Meet the Faculty - Zirui (Ray) Liu
Tell us about your journey to the University of Minnesota.
I didn’t study computer science in my undergraduate or master’s work. My undergraduate and master’s degrees focused on control science, which studies how to control a system like a motor to move a device along a trajectory. In 2015, TenserFlow 1.0 had just come out and I tried to use generative adversarial networks to generate images on my laptop (although I was not that good at it at that time). During my master's studies, I spent a lot of my spare time studying coding, from computer vision to GPU programming. After that, I decided to go into a computer science PhD program. That’s how I shifted over to computer science.

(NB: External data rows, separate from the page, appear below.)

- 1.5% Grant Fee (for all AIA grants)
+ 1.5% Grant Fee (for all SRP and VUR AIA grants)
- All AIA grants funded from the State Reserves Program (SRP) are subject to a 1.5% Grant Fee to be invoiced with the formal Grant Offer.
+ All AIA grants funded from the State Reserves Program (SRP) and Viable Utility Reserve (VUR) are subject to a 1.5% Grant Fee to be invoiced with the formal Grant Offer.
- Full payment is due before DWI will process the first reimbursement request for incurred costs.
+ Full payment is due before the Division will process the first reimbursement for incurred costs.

I actually knew a lot about the Department of Computer Science & Engineering at the University of Minnesota before I even came to interview for this position. My major advisor is in the field of data mining, and there are a lot of big names at the U of M in that field, like Vipin Kumar and John Reidl. In my first year of the PhD program, I worked on recommender systems with the MovieLens dataset, which was developed by the GroupLens Lab. I also worked on training machine learning models on huge graphs, and utilized Metis, which was developed by George Karypis, to partition these graphs. Once I got the interview opportunity, I was really excited about the opportunity to work with some of the greatest computer science researchers in the world.

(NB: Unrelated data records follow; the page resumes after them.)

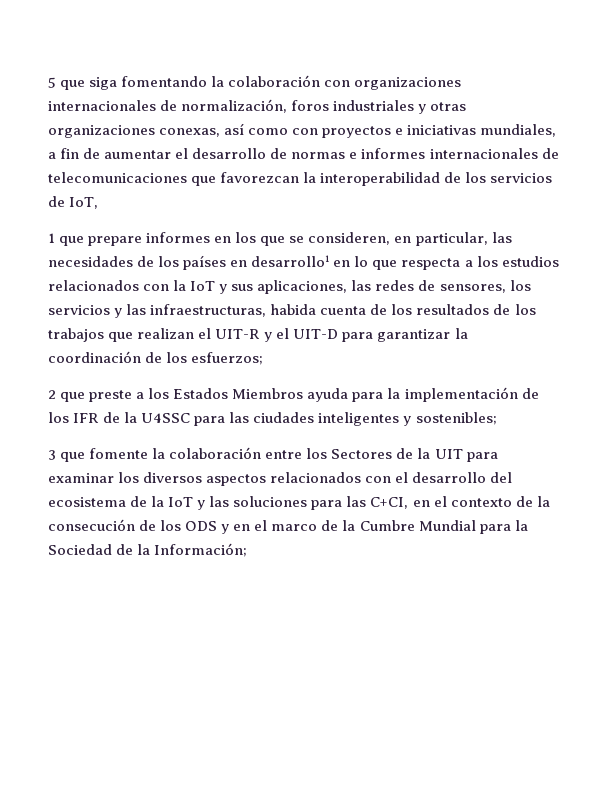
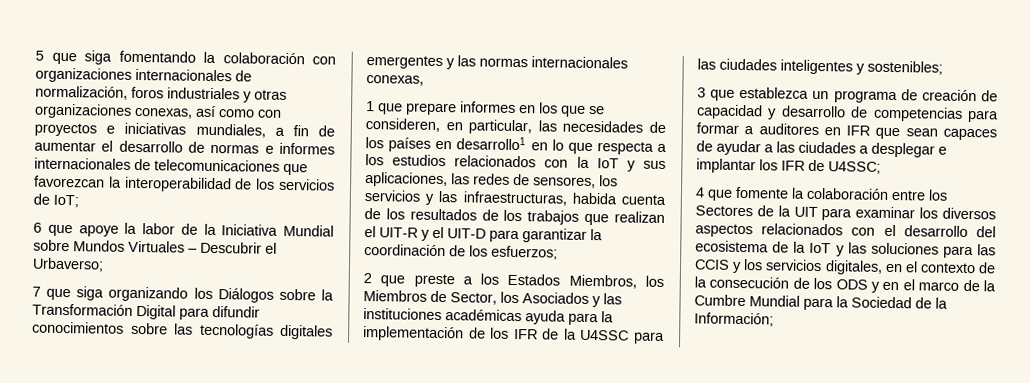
- 5 que siga fomentando la colaboración con organizaciones internacionales de normalización, foros industriales y otras organizaciones conexas, así como con proyectos e iniciativas mundiales, a fin de aumentar el desarrollo de normas e informes internacionales de telecomunicaciones que favorezcan la interoperabilidad de los servicios de IoT,
+ 5 que siga fomentando la colaboración con organizaciones internacionales de normalización, foros industriales y otras organizaciones conexas, así como con proyectos e iniciativas mundiales, a fin de aumentar el desarrollo de normas e informes internacionales de telecomunicaciones que favorezcan la interoperabilidad de los servicios de IoT;
+ 6 que apoye la labor de la Iniciativa Mundial sobre Mundos Virtuales – Descubrir el Urbaverso;
+ 7 que siga organizando los Diálogos sobre la Transformación Digital para difundir conocimientos sobre las tecnologías digitales emergentes y las normas internacionales conexas,
- 2 que preste a los Estados Miembros ayuda para la implementación de los IFR de la U4SSC para las ciudades inteligentes y sostenibles;
+ 2 que preste a los Estados Miembros, los Miembros de Sector, los Asociados y las instituciones académicas ayuda para la implementación de los IFR de la U4SSC para las ciudades inteligentes y sostenibles;
- 3 que fomente la colaboración entre los Sectores de la UIT para examinar los diversos aspectos relacionados con el desarrollo del ecosistema de la IoT y las soluciones para las C+CI, en el contexto de la consecución de los ODS y en el marco de la Cumbre Mundial para la Sociedad de la Información;
+ 3 que establezca un programa de creación de capacidad y desarrollo de competencias para formar a auditores en IFR que sean capaces de ayudar a las ciudades a desplegar e implantar los IFR de U4SSC;
+ 4 que fomente la colaboración entre los Sectores de la UIT para examinar los diversos aspectos relacionados con el desarrollo del ecosistema de la IoT y las soluciones para las CCIS y los servicios digitales, en el contexto de la consecución de los ODS y en el marco de la Cumbre Mundial para la Sociedad de la Información;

We would love to hear more about your research!
As Wikipedia states: "In computer science, the analysis of algorithms is the process of finding the computational complexity of algorithms—the amount of time, storage, or other resources needed to execute them.” My research builds on this concept, but focuses specifically on scaling machine learning models - both scaling up and scaling down. Scaling down means compressing a large model to a smaller model to reduce the resource needed to execute them. Scaling up means combining the computation power of hardware to train a huge model. I design algorithms and I also study how to implement them using the hardware features from the off-the-shelf hardwares, like tensor cores in GPUs. I am also very enthusiastic about the recent advances with large language models and the fundamental issues with them, because they have lots of counterintuitive behaviors compared to more traditional machine learning models.
What do you hope to accomplish with this work? What is the real-world impact for the average person?
I think the direct impact of my research is to bring powerful artificial intelligence (AI) models to everyone. Some of my work has already been integrated into popular open source packages, like Llama.cpp, Keras, CogDL, and HuggingFace Transformer. This is my biggest achievement so far and I love to see that people are utilizing my work to deploy open-sourced AI models in their own DIY projects. Typically, these models require a lot of expensive GPUs and are not realistically available from most individual researchers. Now with these developed techniques, you can deploy models on your cell phone or laptop to build new applications and reduce the costs for providing your businesses.
What courses are you teaching next spring? What can students expect to get out of that class?
I plan to teach a topic course on system support for large language models, or introduction to large language models. I have not decided yet, but I would like to touch on the inner mechanisms and opportunities in these AI models. After my course, students would be expected to know about the critical components of these AI models, as well as how industry builds the system to handle the huge numbers of user requests.
What do you do outside of the classroom for fun?
I am a huge fan of board games like Warhammer 40K and Dungeons and Dragons. I also like playing legos and video games.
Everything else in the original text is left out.